That’s about it for out variable arguments. They’re just a useful little shorthand to avoid otherwise-annoying variable declaration statements.

14.3. Improvements to numeric literals

Literals haven’t changed much in the course of C#’s history. No changes at all occurred from C# 1 until C# 6, when interpolated string literals were introduced, but that didn’t change numbers at all. In C# 7, two features are aimed at number literals, both for the sake of improving readability: binary integer literals and underscore separators.

14.3.1. Binary integer literals

Unlike floating-point literals (for float, double, and decimal), integer literals have always had two options for the base of the literal: you could use decimal (no prefix) or hex (a prefix of 0x or 0X).[4] C# 7 extends this to binary literals, which use a prefix of 0b or 0B. This is particularly useful if you’re implementing a protocol with specific bit patterns for certain values. It doesn’t affect the execution-time behavior at all, but it can make the code a lot easier to read. For example, which of these three lines initializes a byte with the top bit and the bottom three bits set and the other bits unset?

4

The C# designers wisely eschewed the ghastly octal literals that Java inherited from C. What’s the value of 011? Why, 9, “of course.”

byte b1 = 135;
byte b2 = 0x83;
byte b3 = 0b10000111;

They all do. But you can tell that easily in the third line, whereas the other two take slightly longer to check (at least for me). Even that last one takes longer than it might, because you still have to check that you have the right number of bits in total. If only there were a way of clarifying it even more.
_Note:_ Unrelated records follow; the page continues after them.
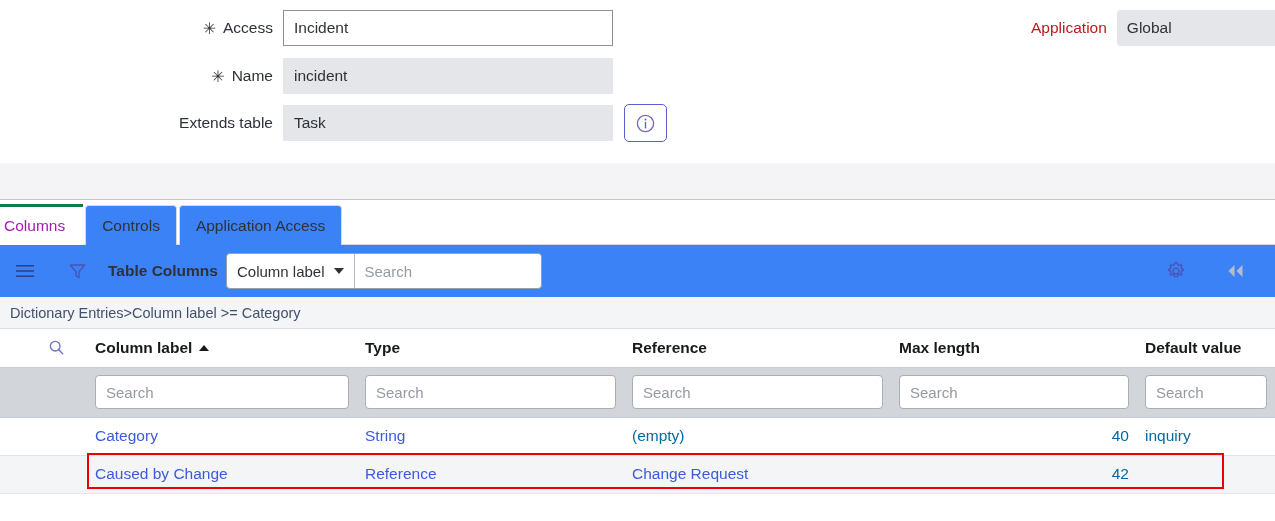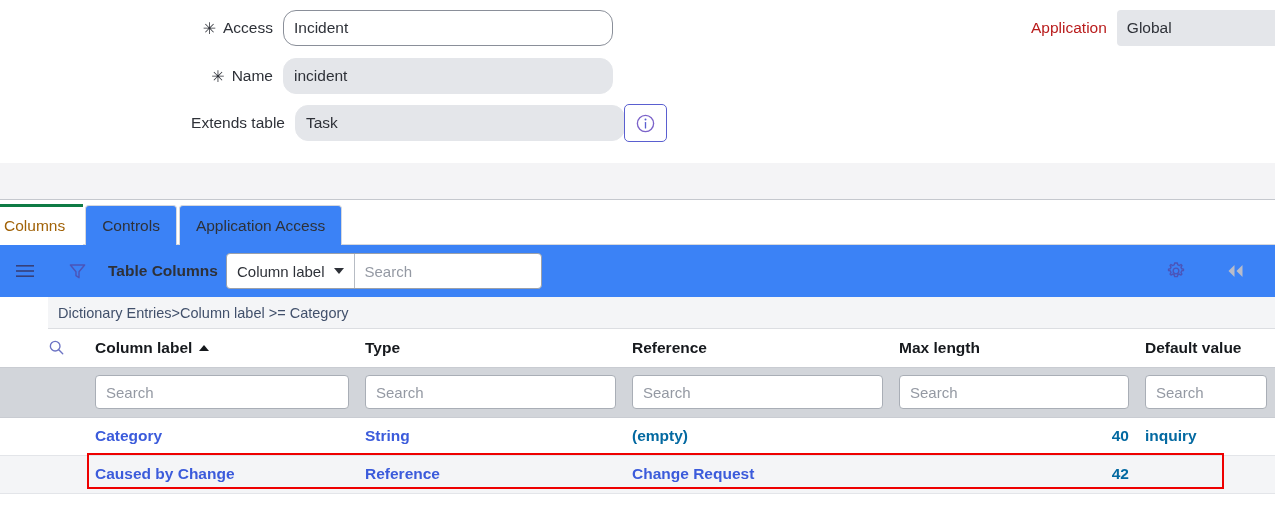--- a/index.html
+++ b/index.html
@@ -55,7 +55,7 @@
   .field-box {
     width: 330px;
     height: 36px;
-    border-radius: 13px;
+    border-radius: 0;
     display: flex;
     align-items: center;
     padding: 0 10px;

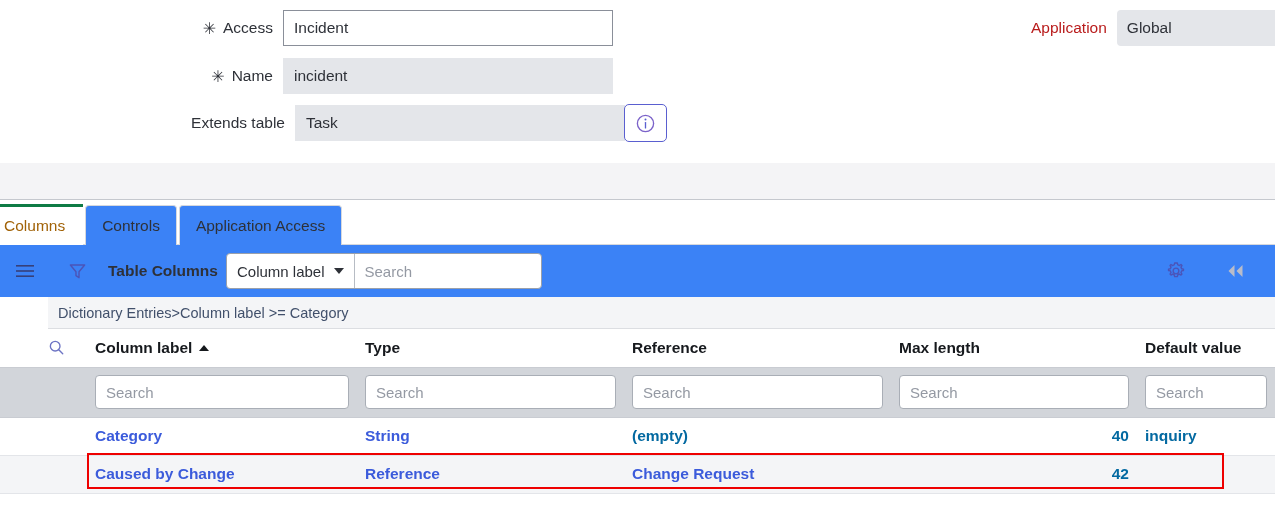--- a/index.html
+++ b/index.html
@@ -31,7 +31,7 @@
   }
   .form-row-label  { top: 10px;  left: 0; }
   .form-row-name   { top: 58px;  left: 0; }
-  .form-row-extend { top: 105px; left: 12px; }
+  .form-row-extend { top: 105px; left: 0; }
 
   .field-label {
     width: 283px;

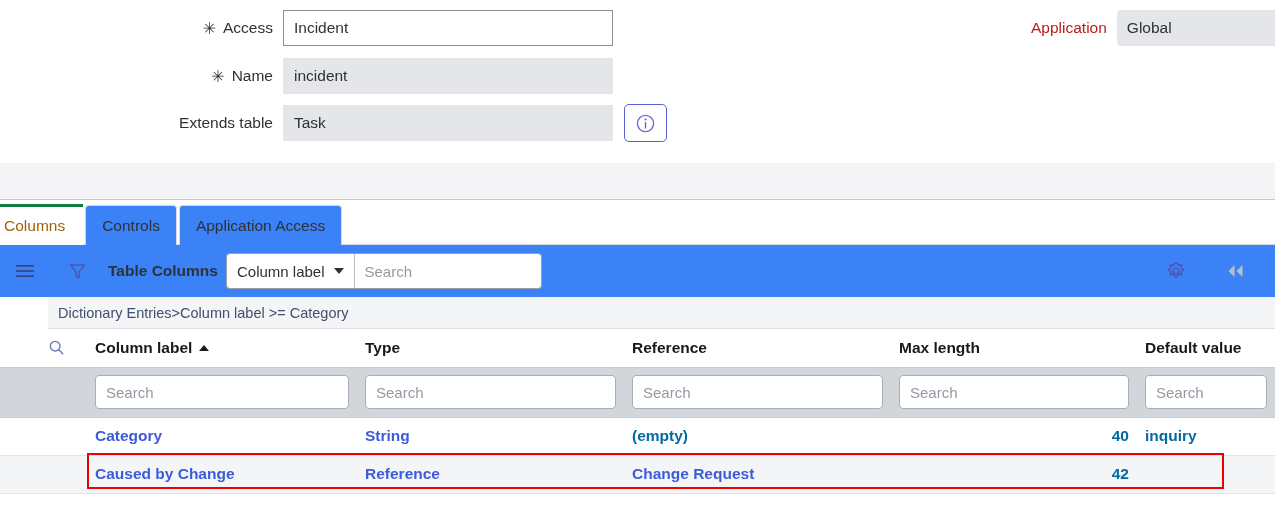--- a/index.html
+++ b/index.html
@@ -148,7 +148,7 @@
   }
   .tab.active {
     background: #ffffff;
-    color: #a16207;
+    color: #a21caf;
     border: none;
     border-top: 3px solid #0f7b45;
     border-radius: 0;

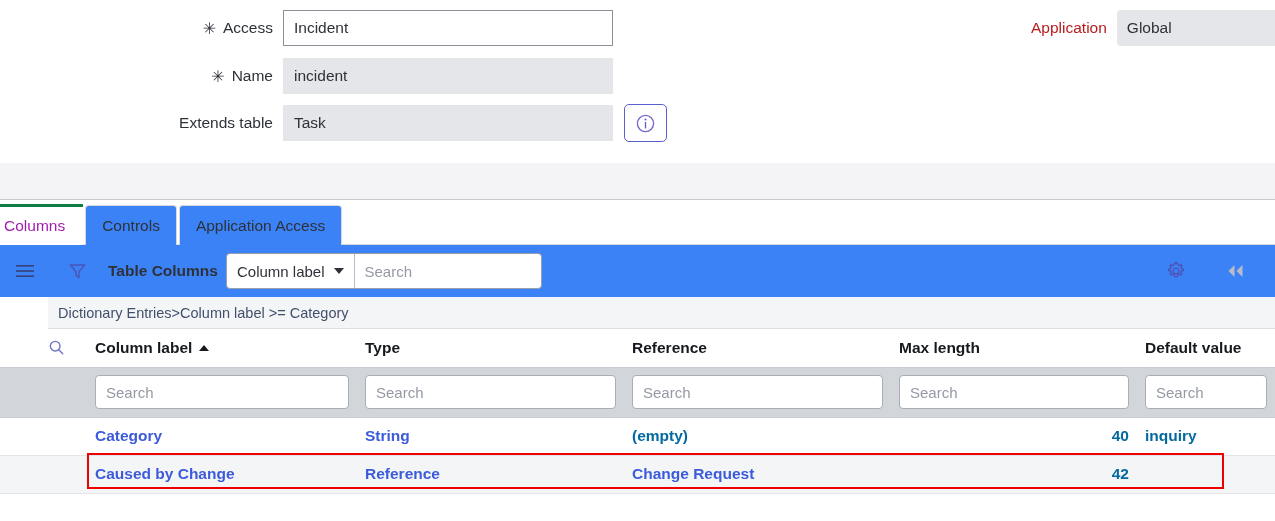--- a/index.html
+++ b/index.html
@@ -227,7 +227,6 @@
     align-items: center;
     padding-left: 10px;
     border-bottom: 1px solid #dcdee2;
-    margin-left: 48px;
   }
   .breadcrumb-text {
     font-size: 14.5px;

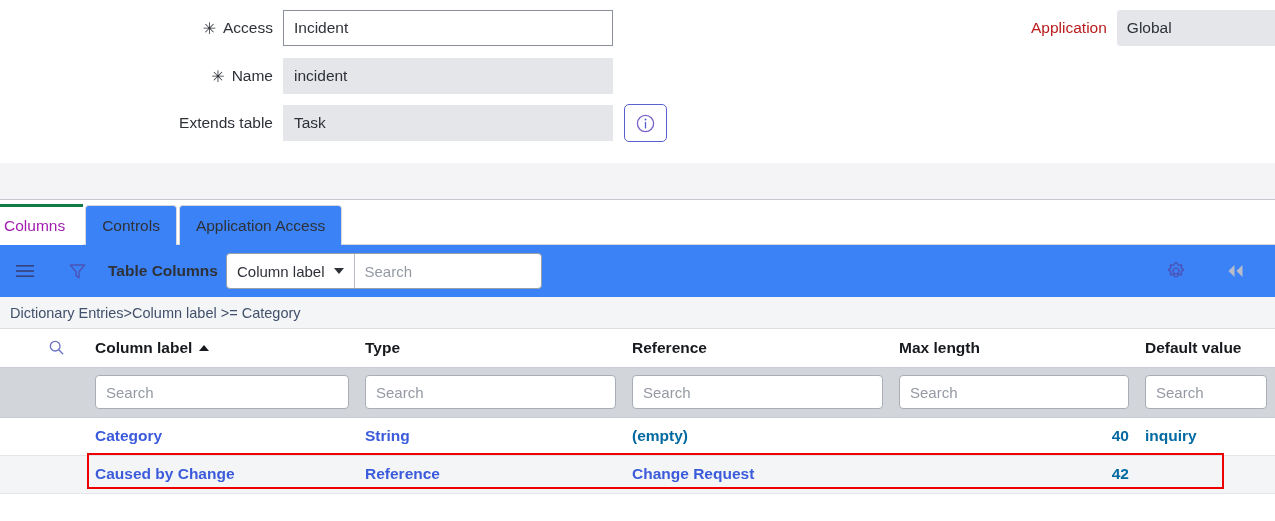--- a/index.html
+++ b/index.html
@@ -284,7 +284,7 @@
     color: #9499a3;
   }
 
-  tr.data-row { height: 38px; font-weight: bold; }
+  tr.data-row { height: 38px; }
   tr.data-row.odd  { background: #ffffff; }
   tr.data-row.even { background: #f4f5f7; }
   tr.data-row td { border-bottom: 1px solid #e3e5e9; font-size: 15.5px; }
14.3.2. Underscore separators

Let’s jump straight into underscore separators by improving the previous example. If you want to specify all the bits of a byte and do so in binary, it’s easier to spot that you have two nibbles than to count all eight bits. Here’s the same code with a fourth line that uses an underscore to separate the nibbles:

byte b1 = 135;
byte b2 = 0x83;
byte b3 = 0b10000111;
byte b4 = 0b1000_0111;

Love it! I can really check that at a glance. Underscore separators aren’t restricted to binary literals, though, or even to integer literals. You can use them in any numeric literal and put them (almost) anywhere within the literal. In decimal literals, you’re most likely to use them every three digits like thousands separators (at least in Western cultures). In hex literals, they’re generally most useful every two, four, or eight digits to separate 8-, 16-, or 32-bit parts within the literal. For example:

int maxInt32 = 2_147_483_647;
decimal largeSalary = 123_456_789.12m;
ulong alternatingBytes = 0xff_00_ff_00_ff_00_ff_00;
ulong alternatingWords = 0xffff_0000_ffff_0000;
ulong alternatingDwords = 0xffffffff_00000000;

This flexibility comes at a price: the compiler doesn’t check that you’re putting the underscores in sensible places. You can even put multiple underscores together. Valid but unfortunate examples include the following:

int wideFifteen = 1____________________5;
ulong notQuiteAlternatingWords = 0xffff_000_ffff_0000;

You also should be aware of a few restrictions:

  • You can’t put an underscore at the start of the literal.
  • You can’t put an underscore at the end of the literal (including just before the suffix).
  • You can’t put an underscore directly before or after the period in a floating-point literal.
  • In C# 7.0 and 7.1, you can’t put an underscore after the base specifier (0x or 0b) of an integer literal.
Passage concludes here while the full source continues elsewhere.